In some embodiments, the upper camera 110 may be coupled to the upper end 10a of pole 10 via a suitable linear actuator (not shown) that is configured to axially extend the upper camera 110 away from the upper end 10a along axis 15 during operations. Without being limited to this or any other theory, selective extension of the upper camera 110 may allow the upper camera 110 to achieve a better view of on or near green play (e.g., such as a chip from a position that is substantially downhill of the green 4). In some instances, extending the upper camera 110 axially upward (e.g., via the linear actuator) may also allow a player to see the location of the hole 11 for an otherwise “blind shot.” In some embodiments, the linear actuator for extending the upper camera 110 axially away from upper end 10a of pole 10, may be integrated within the separate from actuator 116. Any suitable actuator may be used to axially extend upper camera 110 from upper end 10a of pole 10, such as, for instance, an extendable cylinder (e.g., hydraulic cylinder, pneumatic cylinder), electric motor, etc. In some embodiments, the linear actuator (not shown) may be configured to axially extend the upper camera 110 axially away from upper end 10a by approximately 5 to 7 ft.

Referring now to FIG. 3A, upper camera assembly 120a is shown according to some embodiments. In the following description, features of the upper camera assembly 120a shown in FIG. 3A are described; however, it should be appreciated that in some embodiments, the middle camera assembly 120b and lower camera assembly 120c may be substantially the same (except as described herein).

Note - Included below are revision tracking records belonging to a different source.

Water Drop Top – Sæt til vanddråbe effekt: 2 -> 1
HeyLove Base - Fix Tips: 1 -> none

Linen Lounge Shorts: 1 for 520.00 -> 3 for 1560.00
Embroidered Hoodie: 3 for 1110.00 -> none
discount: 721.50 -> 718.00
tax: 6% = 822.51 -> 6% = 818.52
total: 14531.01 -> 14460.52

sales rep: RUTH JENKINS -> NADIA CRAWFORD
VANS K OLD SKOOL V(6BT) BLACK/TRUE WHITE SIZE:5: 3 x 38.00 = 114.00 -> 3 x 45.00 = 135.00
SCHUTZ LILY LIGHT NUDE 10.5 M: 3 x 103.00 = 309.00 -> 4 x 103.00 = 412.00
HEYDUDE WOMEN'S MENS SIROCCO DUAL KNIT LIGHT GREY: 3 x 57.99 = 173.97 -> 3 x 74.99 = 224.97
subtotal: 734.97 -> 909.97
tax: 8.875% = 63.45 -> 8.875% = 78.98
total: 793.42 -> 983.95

Thus, the following description may also be applied to describe specific features of the middle camera assembly 120b and lower camera assembly 120c according to some embodiments.

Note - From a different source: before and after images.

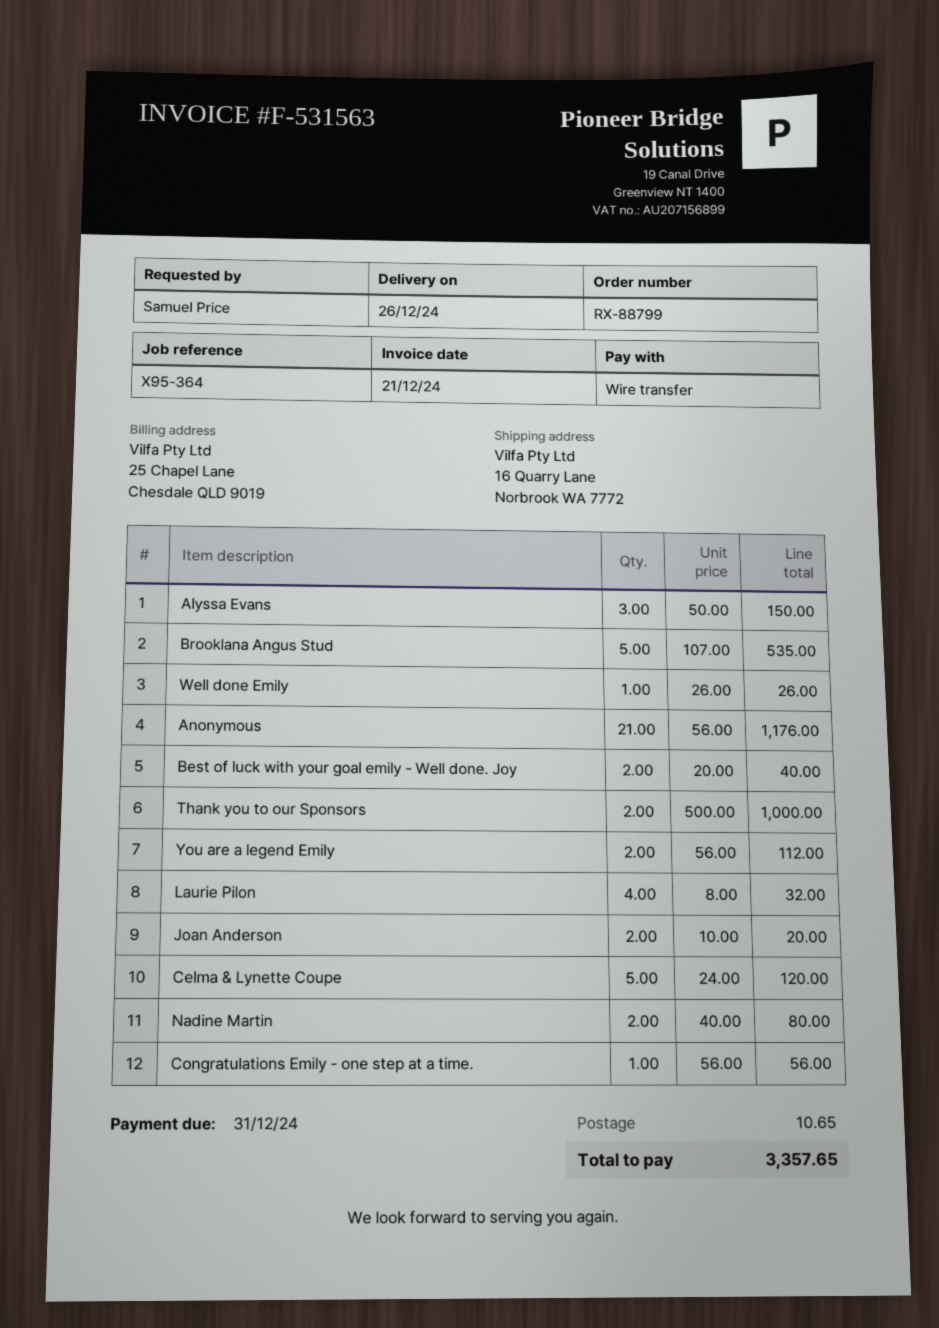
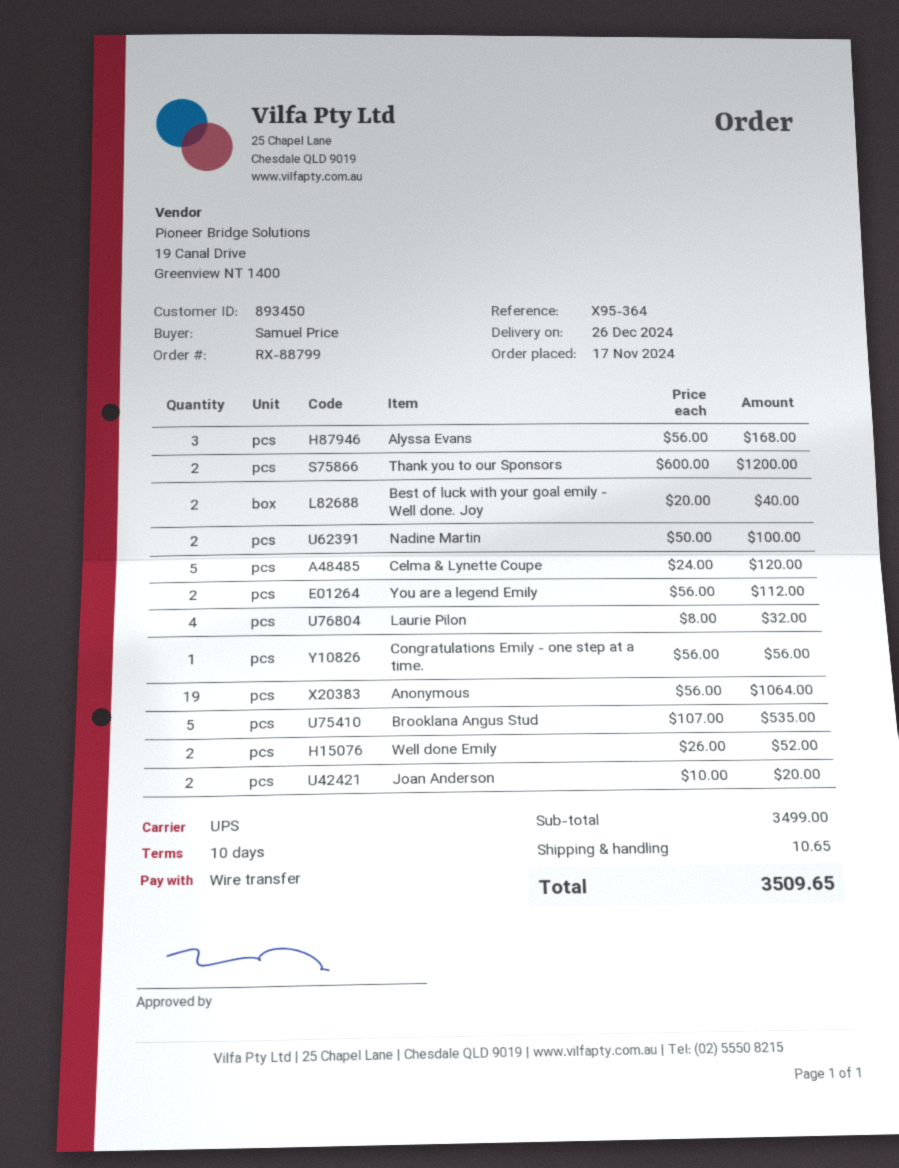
Alyssa Evans: 3 x 50.00 = 150.00 -> 3 x 56.00 = 168.00
Well done Emily: 1 x 26.00 = 26.00 -> 2 x 26.00 = 52.00
Anonymous: 21 x 56.00 = 1176.00 -> 19 x 56.00 = 1064.00
Thank you to our Sponsors: 2 x 500.00 = 1000.00 -> 2 x 600.00 = 1200.00
Nadine Martin: 2 x 40.00 = 80.00 -> 2 x 50.00 = 100.00
total: 3357.65 -> 3509.65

Upper camera assembly 120a, middle camera assembly 120b, and lower camera assemble 120c each includes a plurality of cameras 122 that are spaced circumferentially about central pole 10 with respect to central axis 15. In some embodiments, the cameras 122 may be uniformly circumferentially spaced about central pole 10 such that the plurality cameras 122 may comprise two cameras 122 circumferentially spaced approximately 180° from one another about axis 15, three cameras 122 circumferentially spaced approximately 120° from one another about axis 15, or four cameras 122 circumferentially spaced approximately 90° from one another about axis 15, etc. In some embodiments, one or more of the cameras 122 may comprise a Camera Module available from the Raspberry Pi Foundation of the United Kingdom.

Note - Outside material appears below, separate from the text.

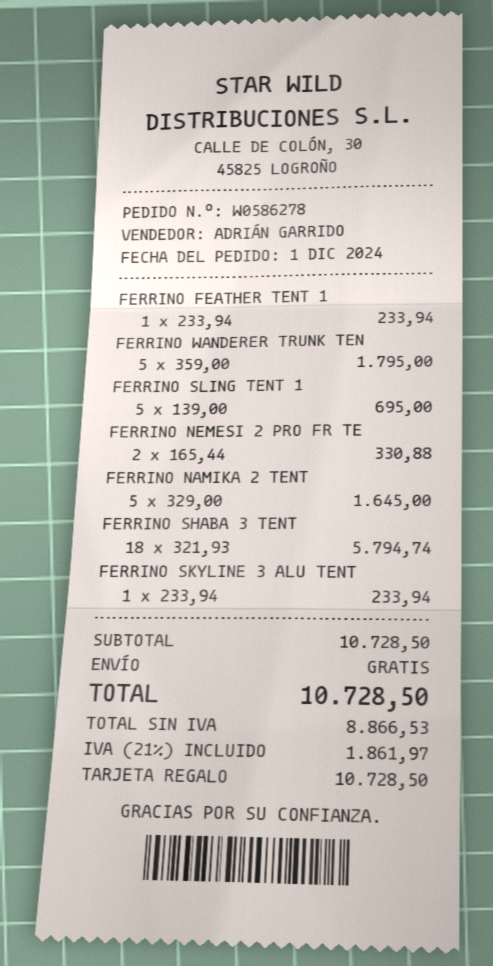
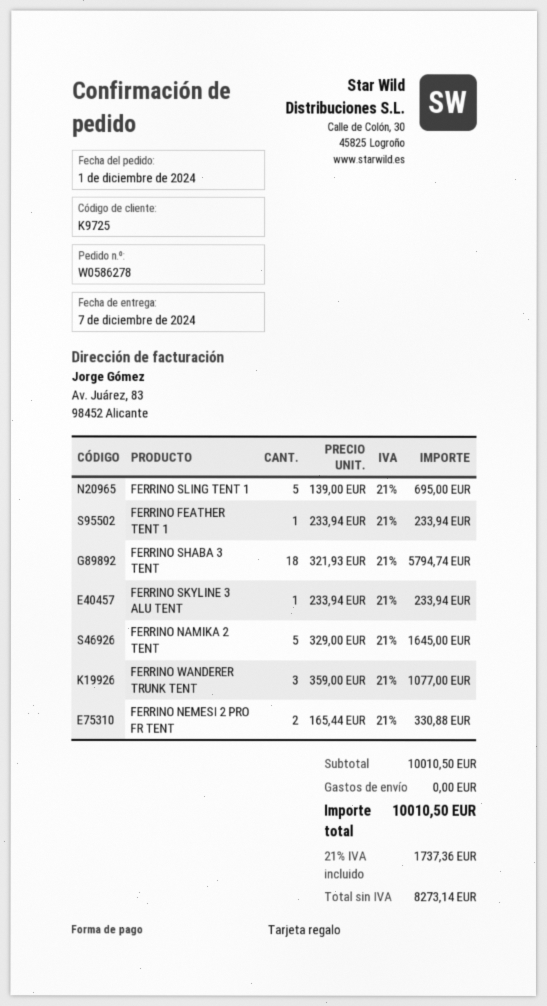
FERRINO WANDERER TRUNK TEN: 5 x 359.00 = 1795.00 -> 3 x 359.00 = 1077.00
subtotal: 10728.50 -> 10010.50
net: 8866.53 -> 8273.14
tax: 21% = 1861.97 -> 21% = 1737.36
total: 10728.50 -> 10010.50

Each of the plurality of cameras 122 may comprise a view axis 125 and a field of view 124 disposed about view axis 125. As with the view axis 115 of upper camera 110 (FIG. 2), the view axis 125 of each camera 122 may extend perpendicularly or normally outward from the center of an outer surface of a lens of the corresponding camera 122. In some embodiments, the cameras 122 may have a fixed view relative to pole 10 such that the view axes 125 may be fixed relative to central axis 15 of pole 10. The field of view 124 for each camera 122 extends to an angle σ on one or more (e.g., all) sides of view axis 125. In some embodiments, the angle σ may be less than or equal to 90°; however, in other embodiments, the angle σ may be greater than 90° so that cameras 122 have a relatively wide view. In some embodiments, the angle σ of the field of view 124 may be greater or lesser in different planes that include the view axis 125. For instance, the angle σ may be greater in a horizontally oriented plane (e.g., that generally extends perpendicularly to the direction of gravity) versus of vertically oriented plane.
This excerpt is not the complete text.